More recently, Armitage’s group has been moving into not only creating molecules through automation but also testing them. Armitage and other Carnegie Mellon researchers have been working with Mellon College of Science Dean Rebecca W. Doerge and the Emerald Cloud Lab, a startup founded by CMU alumni that does automated laboratory testing, to plan a similar advanced facility at CMU’s Pittsburgh campus.

Armitage sees great potential in automated molecular synthesis and testing in developing potential molecules and in helping scientists fundamentally understand how the human genome works and what its individual components mean for our health and lives.

“It’s going beyond the sequence of the human genome to what that information really means in terms of how does a cell function, how does it live, how does it die,” Armitage said.
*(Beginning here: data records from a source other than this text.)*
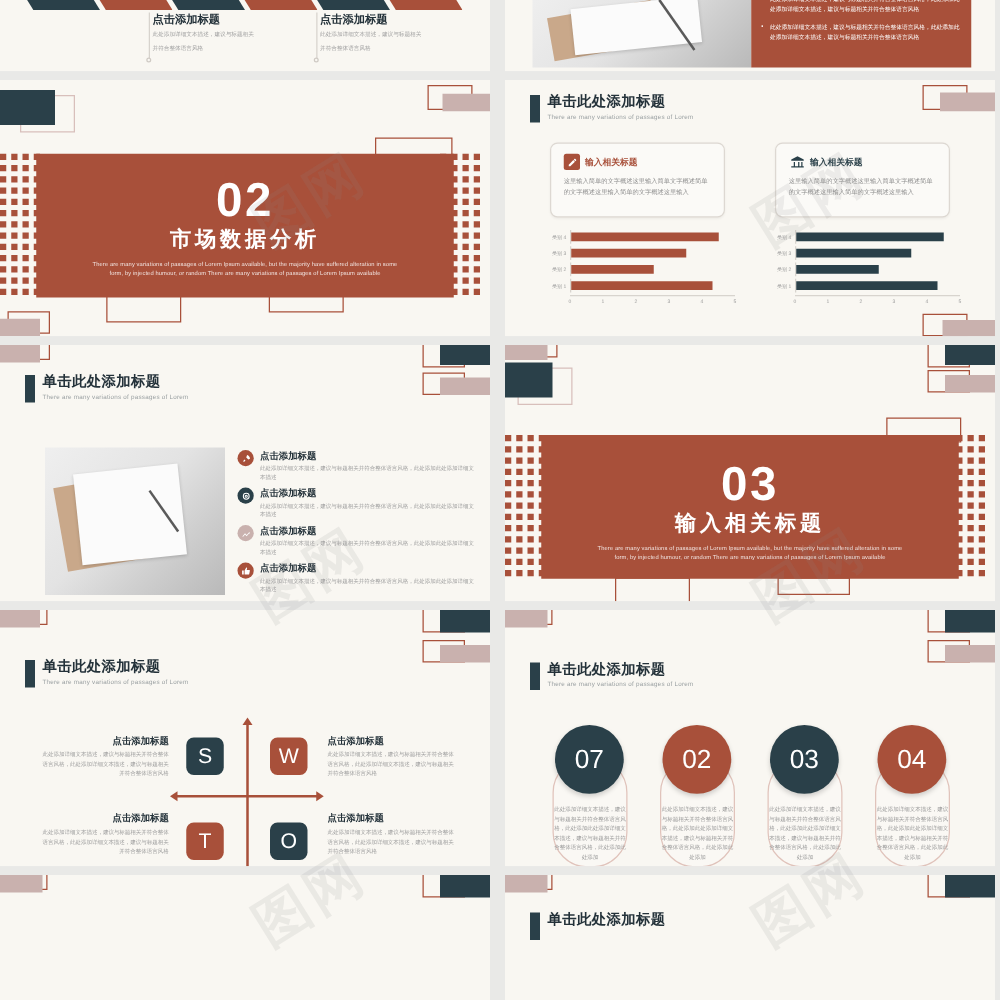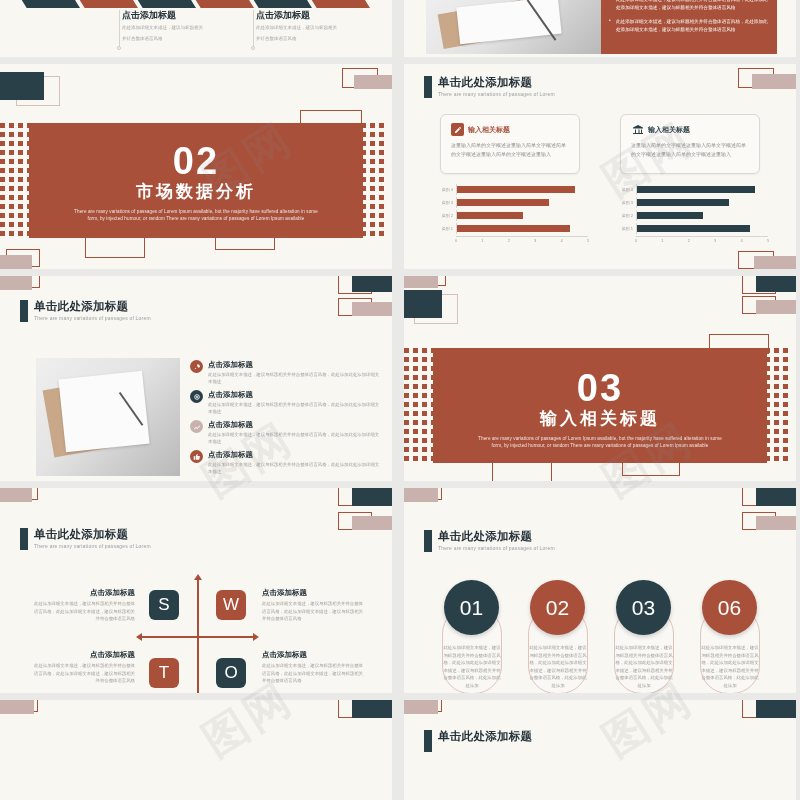--- a/index.html
+++ b/index.html
@@ -737,42 +737,42 @@
       <div class="bar"></div>
       <div class="tx">
         <h3>单击此处添加标题</h3>
         <p>There are many variations of passages of Lorem</p>
       </div>
     </div>
 
     <div class="ncol" style="left:32px; top:92px;">
       <div class="pill"></div>
       <div class="circ t" style="left:8px;">
-          <span>01</span>
+          <span>07</span>
         </div>
       <p>此处添加详细文本描述，建议与标题相关并符合整体语言风格，此处添加此处添加详细文本描述，建议与标题相关并符合整体语言风格，此处添加此处添加</p>
     </div>
     <div class="ncol" style="left:118px; top:92px;">
       <div class="pill"></div>
       <div class="circ o" style="left:8px;">
           <span>02</span>
         </div>
       <p>此处添加详细文本描述，建议与标题相关并符合整体语言风格，此处添加此处添加详细文本描述，建议与标题相关并符合整体语言风格，此处添加此处添加</p>
     </div>
     <div class="ncol" style="left:204px; top:92px;">
       <div class="pill"></div>
       <div class="circ t" style="left:8px;">
           <span>03</span>
         </div>
       <p>此处添加详细文本描述，建议与标题相关并符合整体语言风格，此处添加此处添加详细文本描述，建议与标题相关并符合整体语言风格，此处添加此处添加</p>
     </div>
     <div class="ncol" style="left:290px; top:92px;">
       <div class="pill"></div>
       <div class="circ o" style="left:8px;">
-          <span>06</span>
+          <span>04</span>
         </div>
       <p>此处添加详细文本描述，建议与标题相关并符合整体语言风格，此处添加此处添加详细文本描述，建议与标题相关并符合整体语言风格，此处添加此处添加</p>
     </div>
   </div>
 
   <div class="gap-h" style="top:693px;"></div>
 
   <div class="slide col-l" style="top:700px; height:100px;">
     <div class="deco" style="left:-8px; top:-6px; width:60px; height:26px;">
       <div class="out-o" style="left:12px; top:0; width:34px; height:18px;"></div>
Upper and lower images: Members of the Bernhard lab mixing reagents.

Stefan Bernhard

Before Professor of Chemistry Stefan Bernhard embraced automation in his laboratory, he estimated he and his students designed about 2,000 total light-driven hydrogen evolution reactions for his research, of which he published around 500.

“This can now be done by a student in a week,” Bernhard noted.

Bernhard’s lab has been working to develop reactions that can convert light into chemical energy for the storage of solar energy. Using robotic devices, the researchers can rapidly and efficiently mix reagents together in many different shell vials to monitor and test them.

This automation helps not only with the physical processes in experimental chemistry but also with the analysis of results.

“If you make things easier to do in parallel, you get databases of results that you can then understand with computer-based, data science-driven modeling,” Bernhard explained.

However, while automation has made his research efforts much more efficient and productive, Bernhard said it also makes the upfront process of planning and designing experiments a much more expensive and challenging process.

“We have to think completely differently,” Bernhard explained.

To minimize costs, his lab seeks to build or repurpose as much experimental infrastructure as it can. This can result in some creative efforts, Bernhard said, such as hacking into a tire-pressure monitoring system to retool it for tracking the gas pressure of evolving hydrogen.

While hacking might not be something one would expect in a typical university chemistry laboratory, Bernhard said it’s not too difficult in MCS to find students for his lab that are up to the challenge.

“(Carnegie Mellon) undergrads have skill sets that undergraduates at many schools don’t have, which is a profound knowledge of programming, interfacing and data management,” Bernhard said.